YOUR INSTRUCTIONS
Skip the pictures and return every entry exactly as written.
** SUPPLIED RECORDS follows **
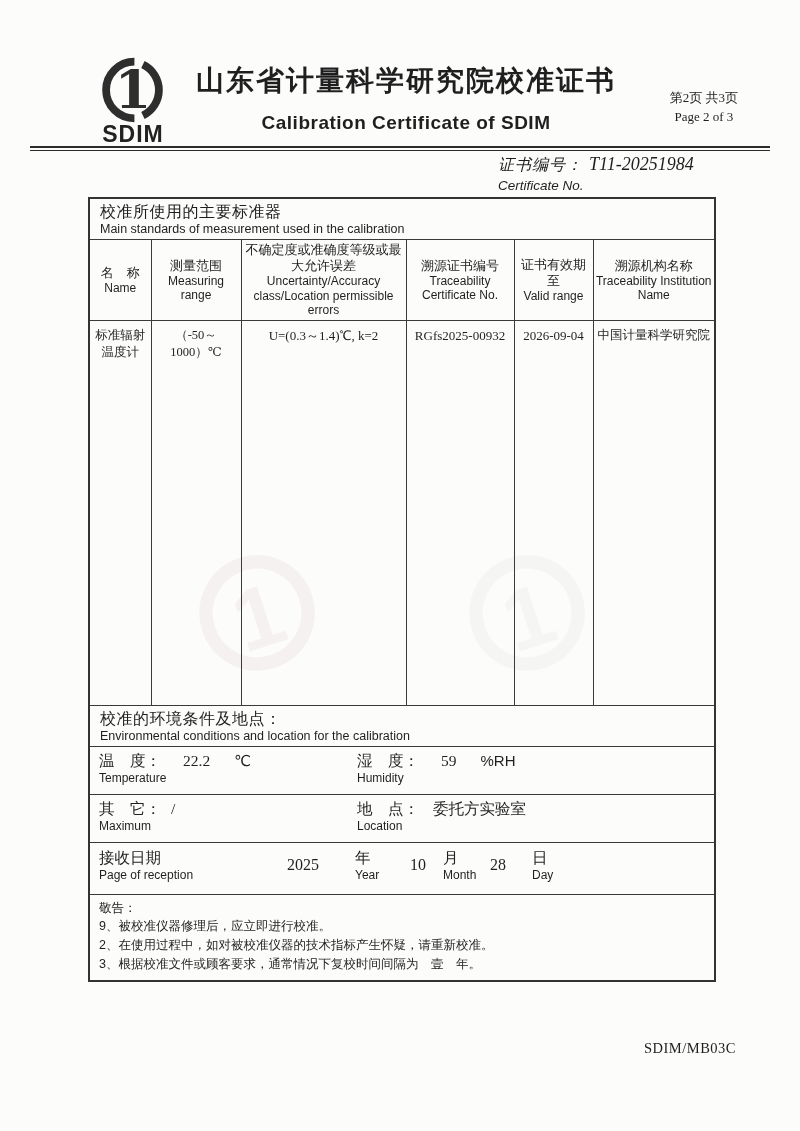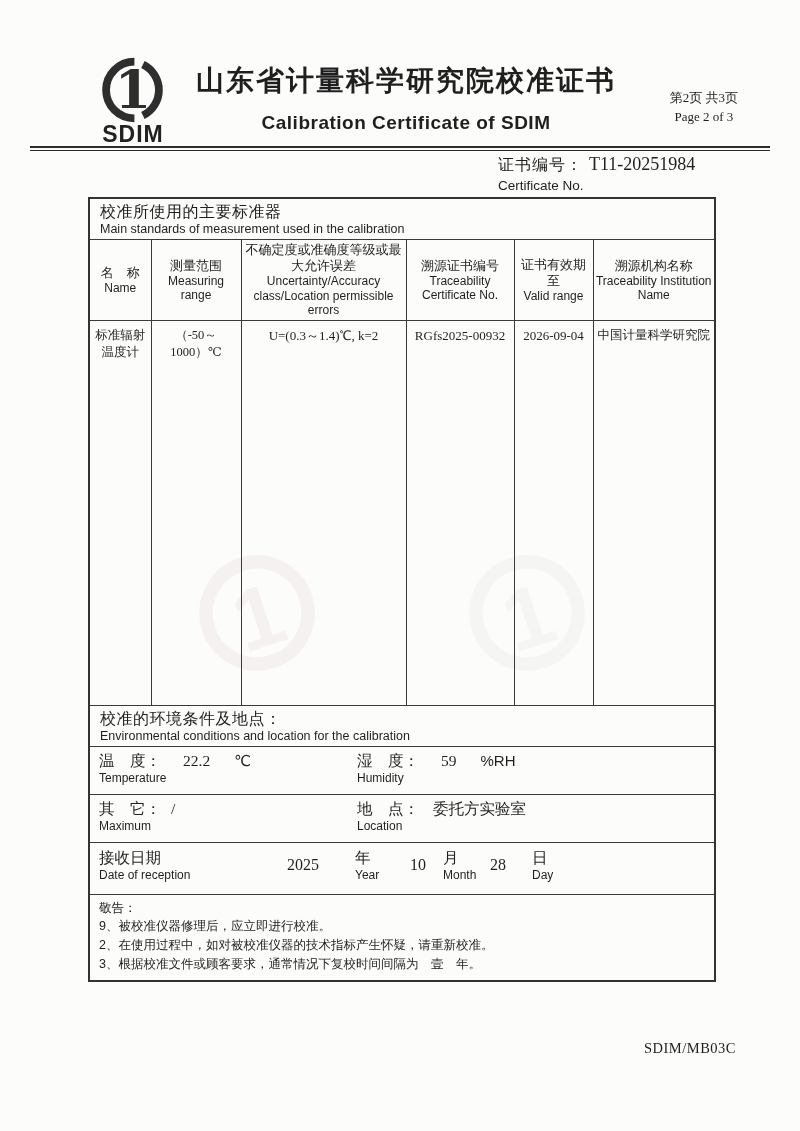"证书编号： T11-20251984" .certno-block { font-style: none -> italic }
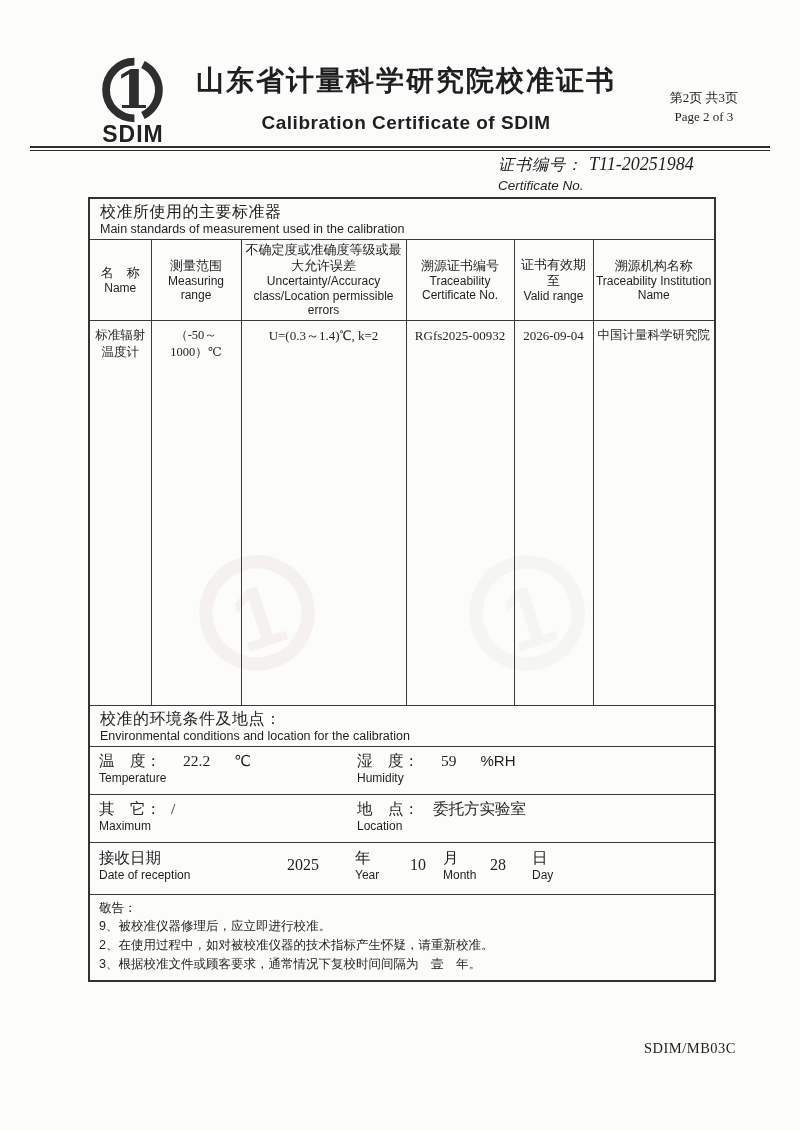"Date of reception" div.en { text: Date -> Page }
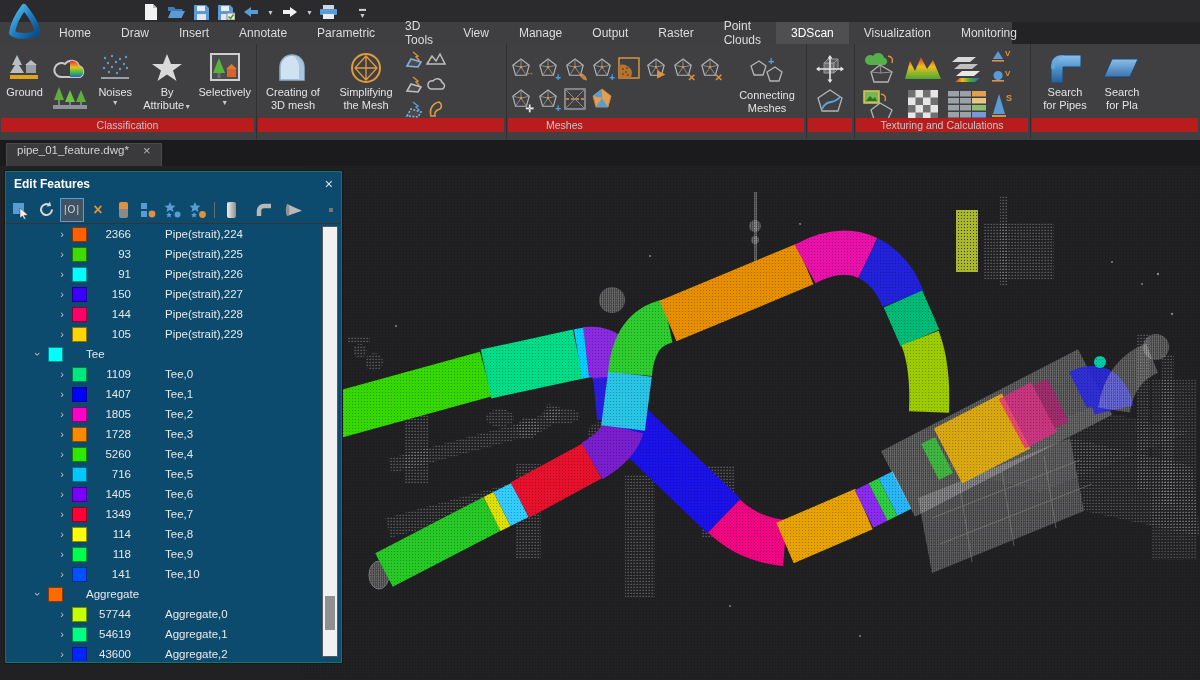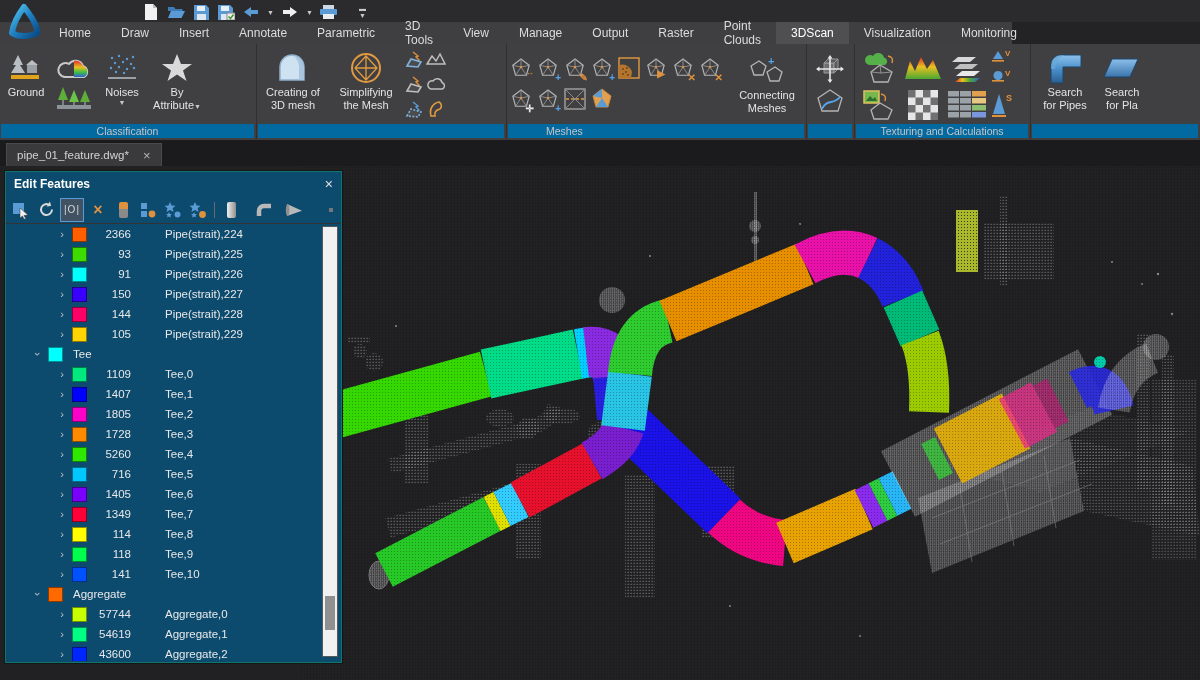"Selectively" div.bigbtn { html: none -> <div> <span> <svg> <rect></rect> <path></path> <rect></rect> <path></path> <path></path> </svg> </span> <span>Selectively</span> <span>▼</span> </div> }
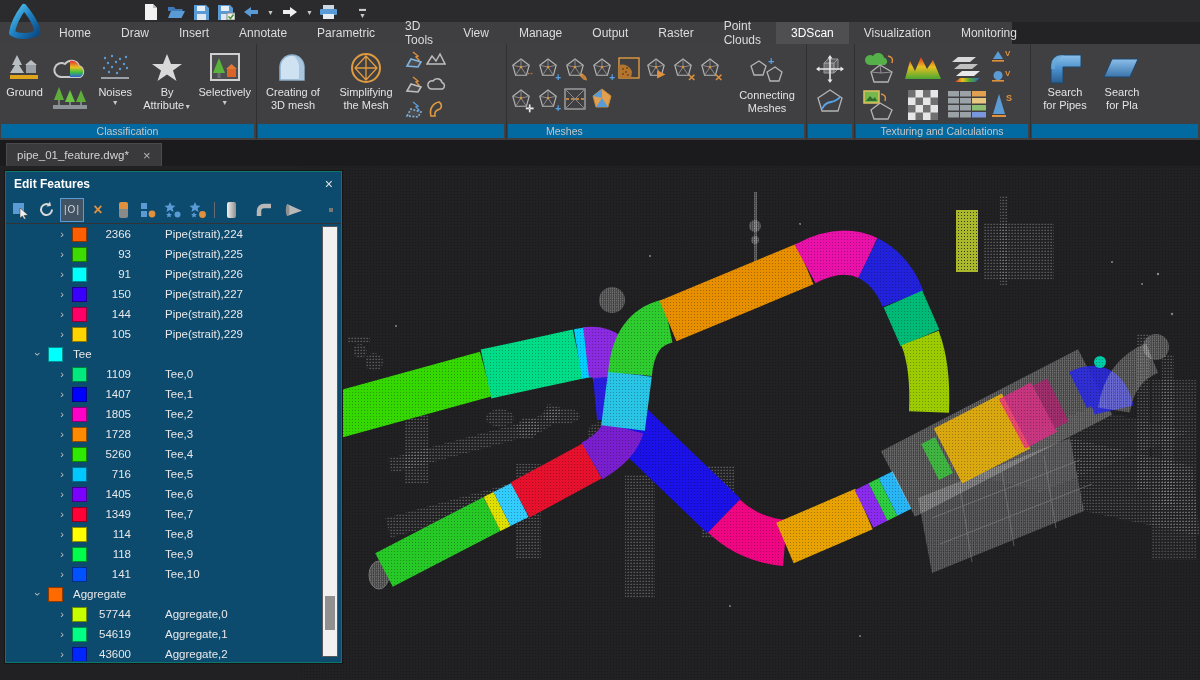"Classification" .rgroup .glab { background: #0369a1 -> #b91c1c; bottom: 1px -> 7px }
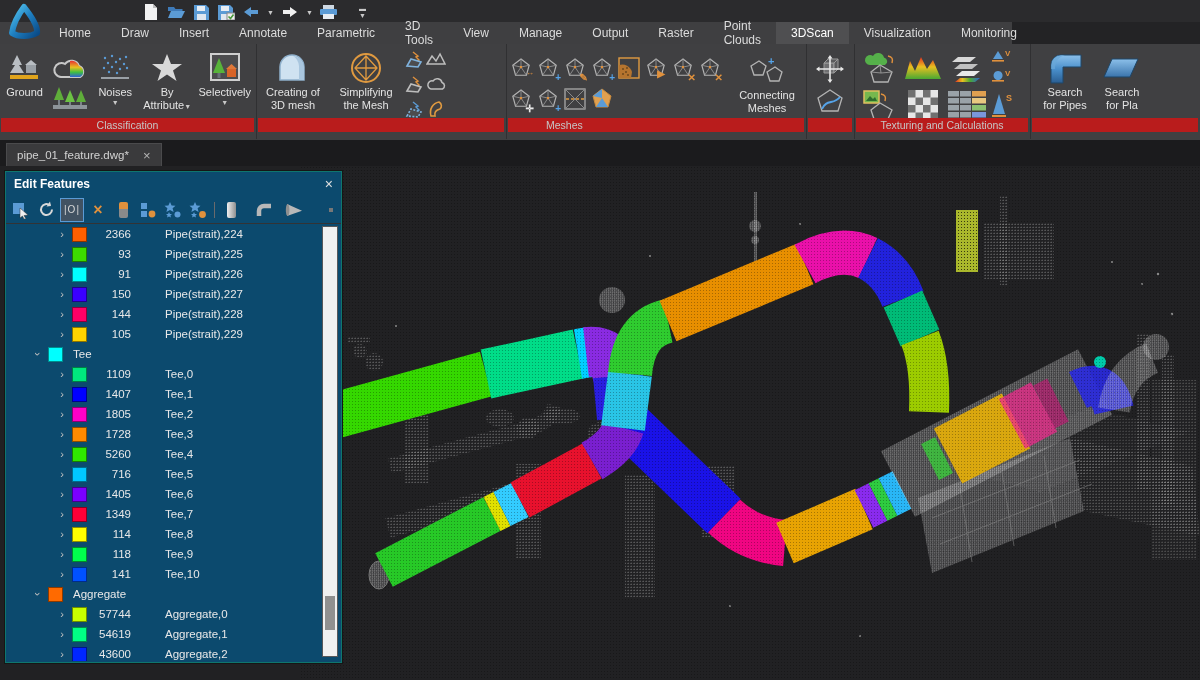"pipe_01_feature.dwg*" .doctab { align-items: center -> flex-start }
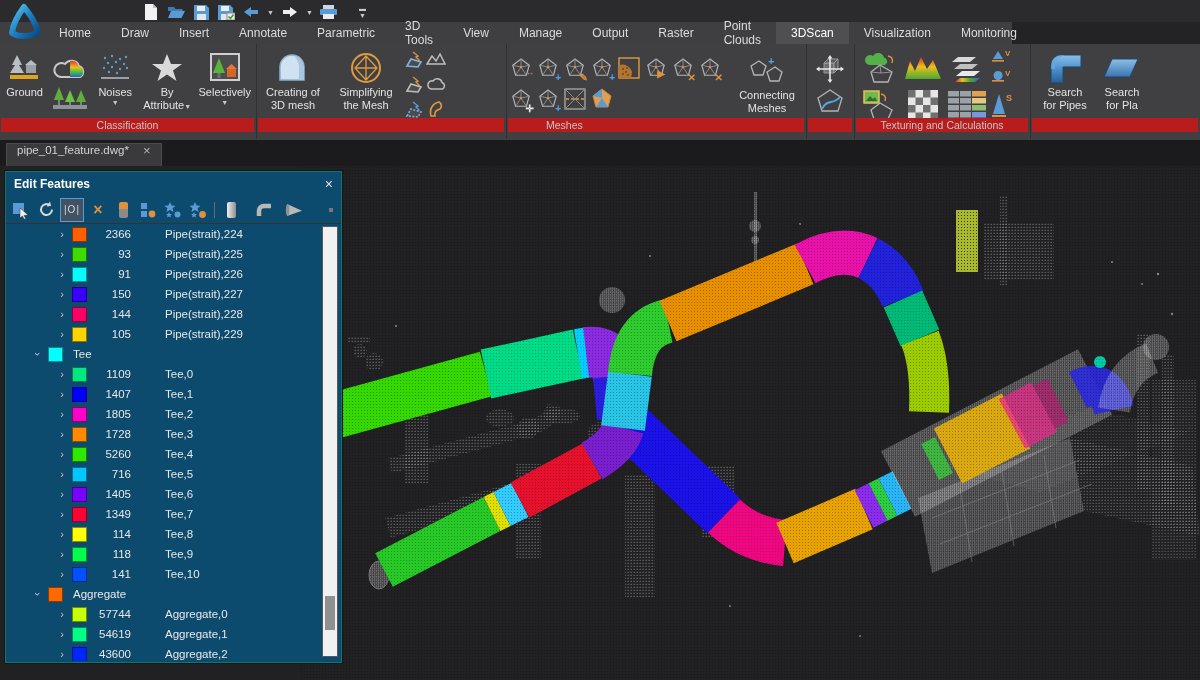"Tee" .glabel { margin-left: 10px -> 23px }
** End of SUPPLIED RECORDS **
SOLUTION TO THE PROBLEM
"证书编号： T11-20251984" .certno-block { font-style: none -> italic }
"Date of reception" div.en { text: Date -> Page }
"Selectively" div.bigbtn { html: none -> <div> <span> <svg> <rect></rect> <path></path> <rect></rect> <path></path> <path></path> </svg> </span> <span>Selectively</span> <span>▼</span> </div> }
"Classification" .rgroup .glab { background: #0369a1 -> #b91c1c; bottom: 1px -> 7px }
"pipe_01_feature.dwg*" .doctab { align-items: center -> flex-start }
"Tee" .glabel { margin-left: 10px -> 23px }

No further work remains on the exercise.